Only Get Mad on Purpose


No amount of theorising can fully prepare us for the emotional experience of a disagreement. Sometimes your worst adversary is yourself.

Average negotiators are most likely to react defensively to disagreement or implied criticism, using phrases like ‘You can’t blame us for that’ or ‘It’s not our fault.’ But all this does is provoke a sharp reaction from the other side, setting off a spiral.

More skilled negotiators handle things differently. It’s not that they never employ hostility, but they do so rarely, and when they attack, they hit hard and without warning. What this suggests is that skilled negotiators exert more conscious control over their aggression than less skilled ones. When they get hot, it’s because they are using heat as a means to an end. Perhaps they want to send a signal about what they care about, or to move the discussion out of a rut. Whatever it is, what they never do is let the conversation control them.

When someone is being rude or hostile to you, it’s almost like an invitation to you to do the same. A part of you naturally wants to accept the invitation and rip right into them. When that happens, we’re allowing them to control our reactions, instead of remembering that we have a choice of goals. Maybe your goal is to make that person feel bad about themselves, or to humiliate them – maybe you don’t care about burning the relationship. In which case, go ahead. Pursue that goal mindfully.

But often, it’s better to refuse their invitation and choose your own tone.
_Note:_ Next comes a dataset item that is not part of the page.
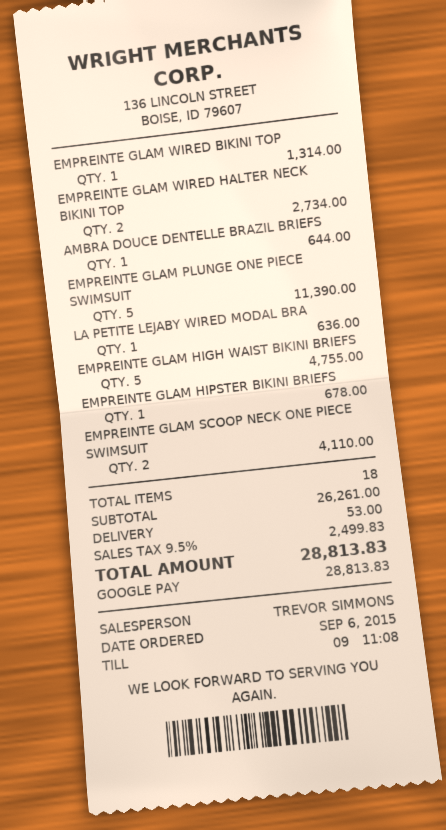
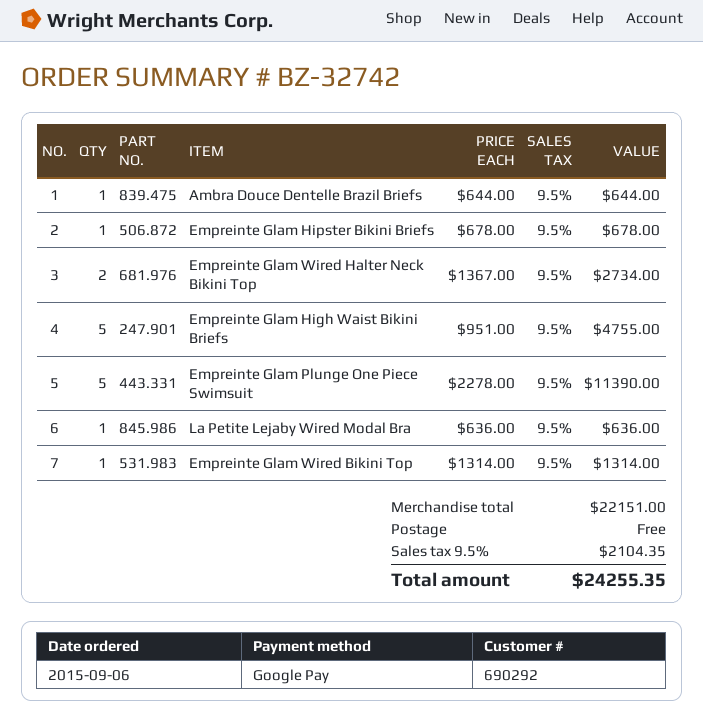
EMPREINTE GLAM SCOOP NECK ONE PIECE SWIMSUIT: 2 for 4110.00 -> none
subtotal: 26261.00 -> 22151.00
shipping: 53.00 -> 0.00
tax: 9.5% = 2499.83 -> 9.5% = 2104.35
total: 28813.83 -> 24255.35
If you’re talking to someone with whom you want or need to have a good ongoing relationship, following them down to the low ground will be a bad move for both of you. In which case, the best thing to do is to back up, slow down, and consciously choose your own path, instead of the one you have been invited to follow. Winning the argument right now suddenly feels less important. Even if you can’t reach a reconciliation with the other person, you’ll be reconciled with yourself.

 

Golden Rule: Be Real


All rules are subordinate to the golden rule: make an honest human connection.

Polis founder Jonathan Wender said the thing he found hardest about the job was what he calls ‘the bureaucratic paradox’. It is only as a police officer, a wearer of the uniform, that he had licence to intrude upon people’s lives. But at the same time, it was only when he transcended his official role that he was able to influence them. ‘If my job as an officer is to build a sense of trust, I can’t do that by acting as a rigid bureaucrat. As long as I saw things through the technical lens of the law I could not influence people in a lasting way. I must be humanly authentic myself.’

He added, ‘A human is not like a tree or a rock. We make meaning. A jet moving across a sky leaves a contrail of smoke, a boat moving through water leaves a wake; there’s no other way they can move. The same is true of a person moving through the world. When you walk into a room, you radiate meaning like a star gives off light.’ He continued. ‘So if that’s true, then good interaction with others means having a good purpose. Never objectify someone. Understand that they have a soul, and you have a soul.’